Member of the Uttar Pradesh Legislative Assembly
- In office 2005–2007
- Preceded by: Raju Pal
- Succeeded by: Pooja Pal
- Constituency: Prayagraj West

Personal details
- Born: 29 April 1975 Prayagraj, Uttar Pradesh, India
- Died: 15 April 2023 (aged 47) Prayagraj, Uttar Pradesh, India
- Cause of death: Assassination
- Party: Samajwadi Party
- Children: 4
- Relatives: Atiq Ahmad (brother)
- Education: Ewing Christian College
- Spouse: Zainab Fatima
- Criminal charge: Murder, threats, extortion, Kidnapping and land grabbing

= Khalid Azim =

Indian politician (1965-2023)

Khalid Azim, also known as Ashraf or Ashraf Ahmad (29 April 1975 - 15 April 2023), was an Indian politician who had a criminal background. He served as a Member of Uttar Pradesh Legislative Assembly from the Prayagraj West constituency. He faced 54 criminal cases, including murder, threats, extortion, abduction, and land grabbing offenses under various sections of the Indian Penal Code. He was one of the prime accused in the murder of BSP MLA Raju Pal, and the charges were abated after his death.

He was the brother of Atiq Ahmad, a gangster turned politician who also served as a parliamentarian.
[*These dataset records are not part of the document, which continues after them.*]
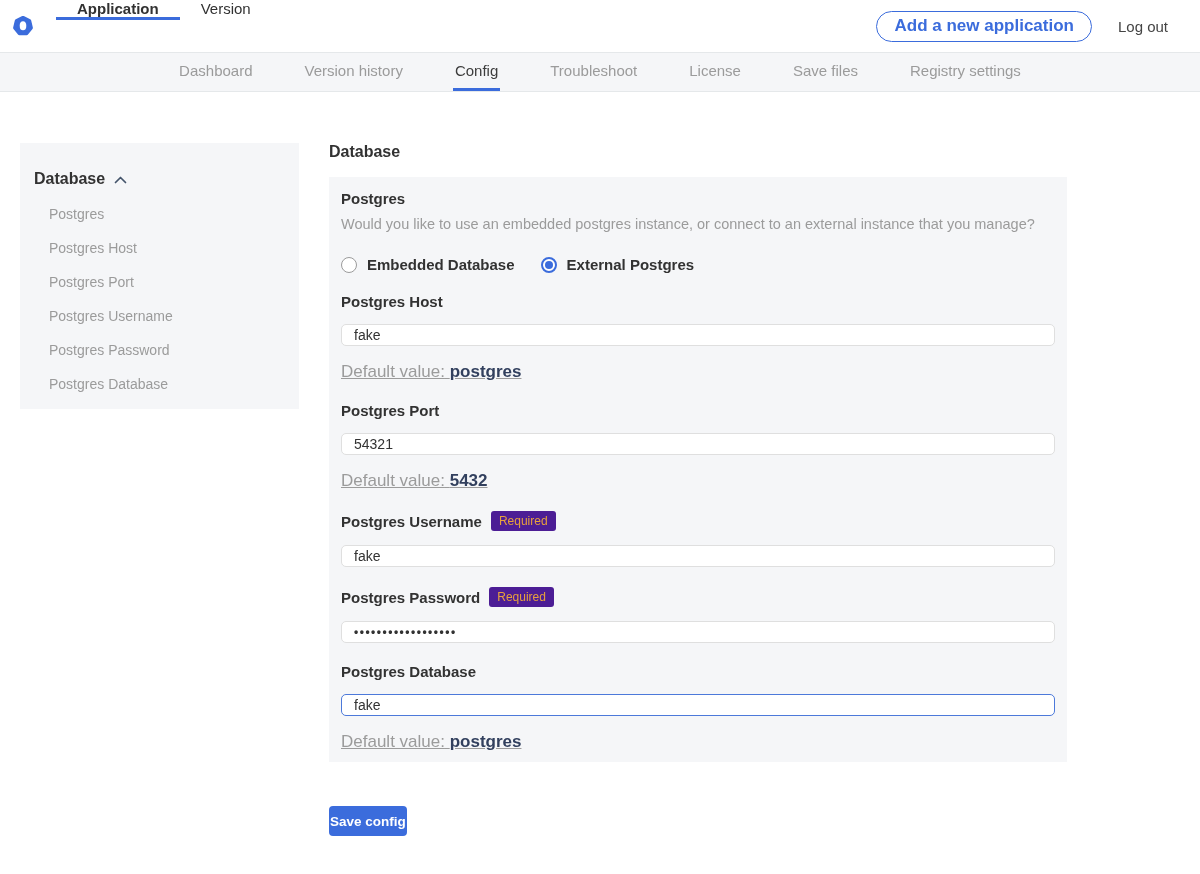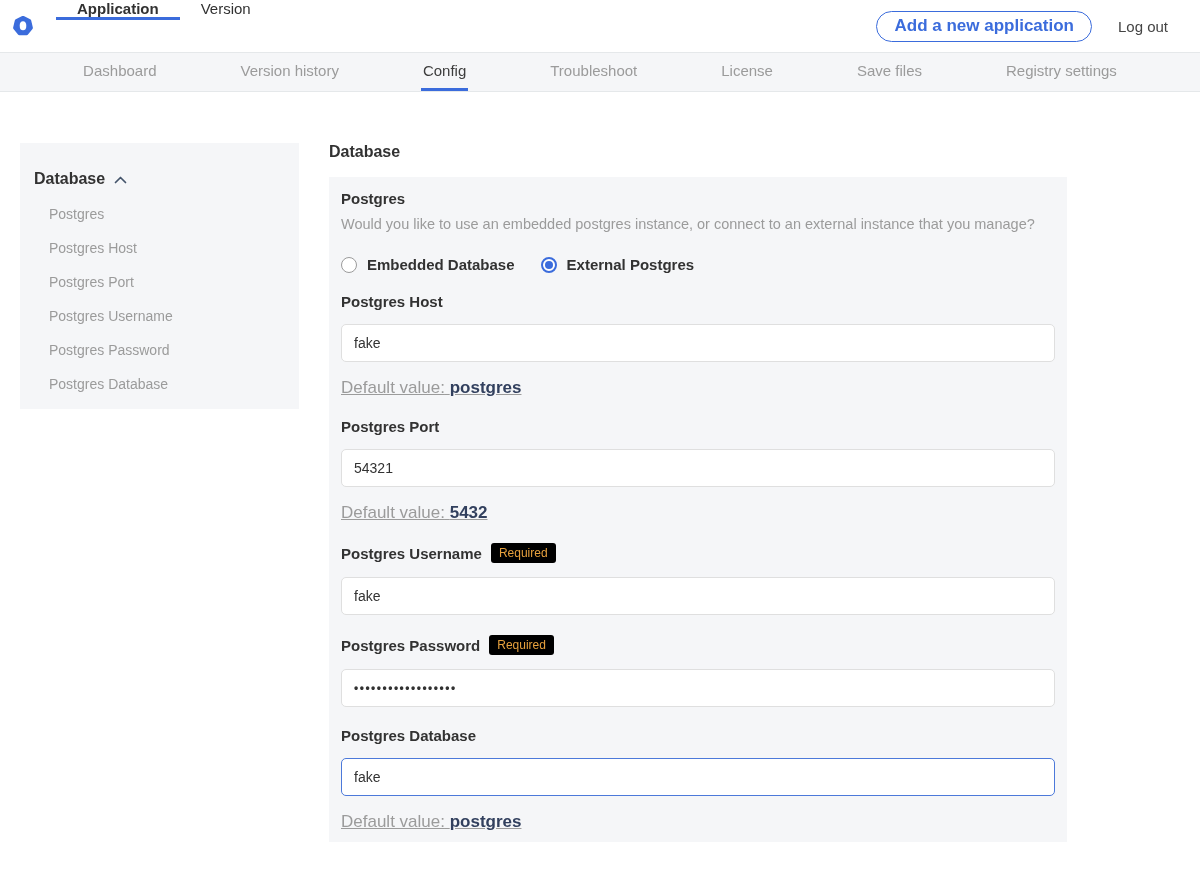--- a/index.html
+++ b/index.html
@@ -39,7 +39,7 @@
   .subnav {
     height: 40px; background: #f5f6f8;
     border-top: 1px solid #e5e8ea; border-bottom: 1px solid #e5e8ea;
-    display: flex; justify-content: center; align-items: stretch; gap: 80px;
+    display: flex; justify-content: center; align-items: stretch; gap: 48px;
   }
   .sub-tab {
     display: flex; align-items: center; font-size: 15px; color: #9b9b9b;

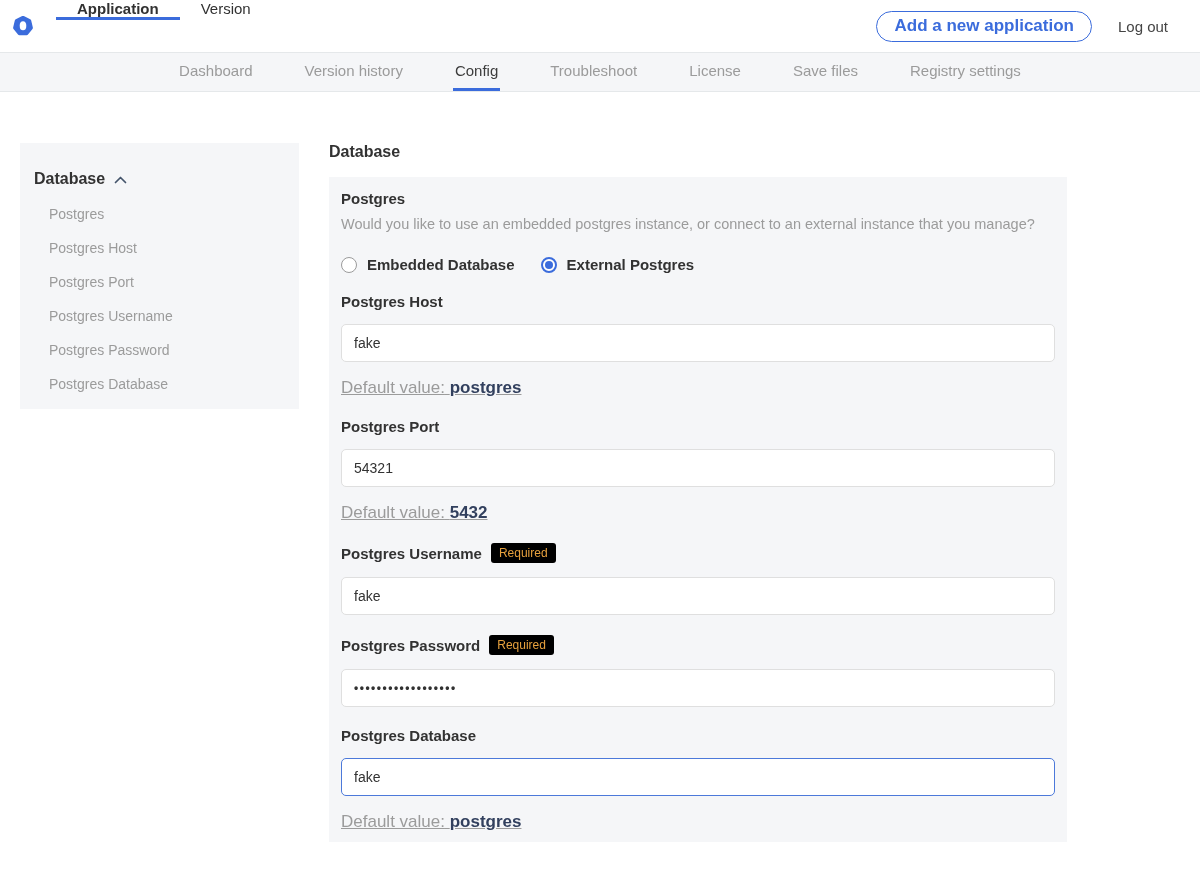--- a/index.html
+++ b/index.html
@@ -91,7 +91,7 @@
     font-size: 12px; padding: 3px 8px; border-radius: 3px;
   }
   .text-input {
-    display: block; margin-top: 14px; width: 100%; height: 38px;
+    display: block; margin-top: 14px; width: 100%; height: 22px;
     border: 1px solid #dfdfdf; border-radius: 5px; background: #ffffff;
     padding: 0 12px; font-family: "Liberation Sans", sans-serif;
     font-size: 14px; color: #323232; outline: none;

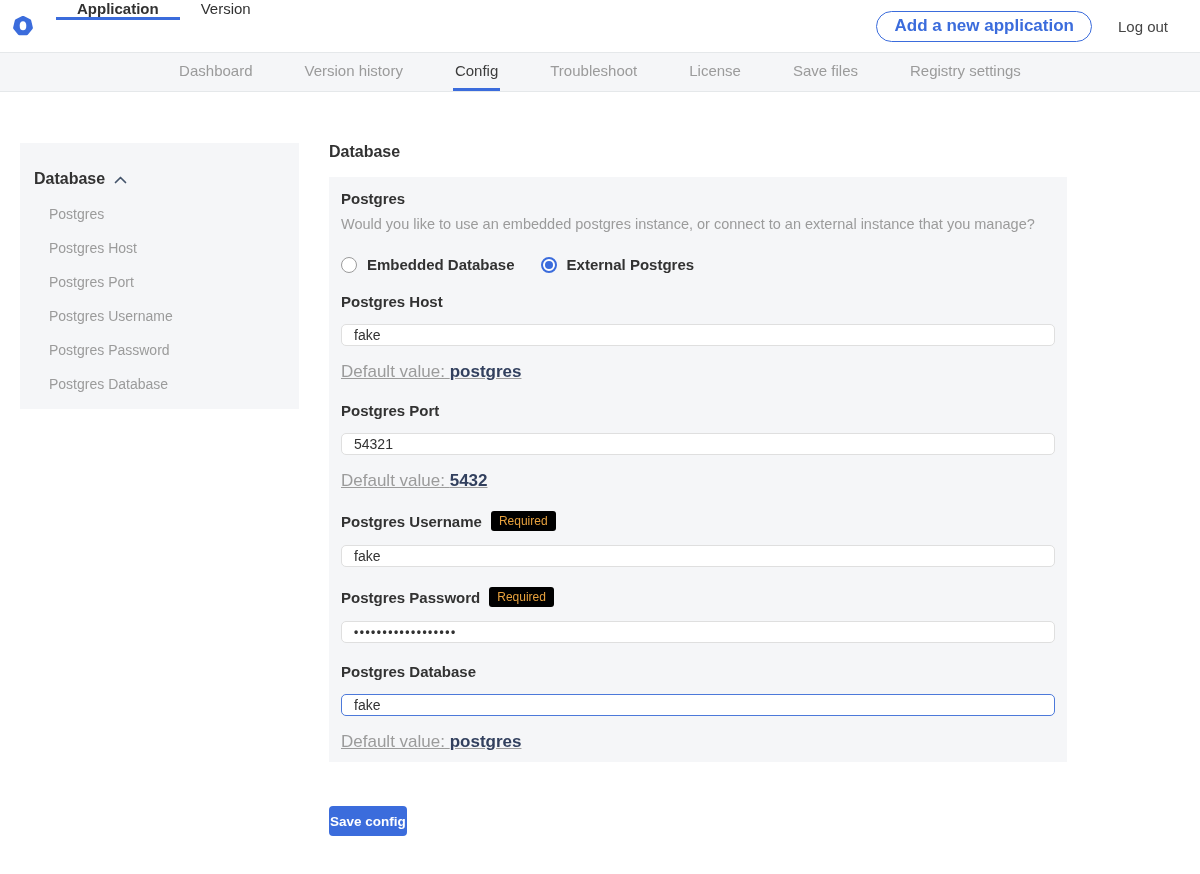--- a/index.html
+++ b/index.html
@@ -87,7 +87,7 @@
   .field-label-row { display: flex; align-items: center; }
   .field-label { font-size: 15px; font-weight: bold; color: #323232; }
   .required-badge {
-    margin-left: 9px; background: #000000; color: #e7a13d;
+    margin-left: 9px; background: #4c1d95; color: #e7a13d;
     font-size: 12px; padding: 3px 8px; border-radius: 3px;
   }
   .text-input {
He was a member of Atiq Ahmad's IS-227 gang and was considered to be Ahmad's right-hand man by police records.

== Political career ==
Khalid Azim, who was affiliated with the Samajwadi Party, contested the 2005 legislative by-election for the Prayagraj West constituency. The seat had become vacant when his brother Atiq Ahmed was elected as a Member of Parliament from Phulpur. However, Khalid Azim was defeated by Raju Pal from the Bahujan Samaj Party. Following Raju Pal's murder on 25 January 2005, a by-election was held, and he won the election from Prayagraj West constituency.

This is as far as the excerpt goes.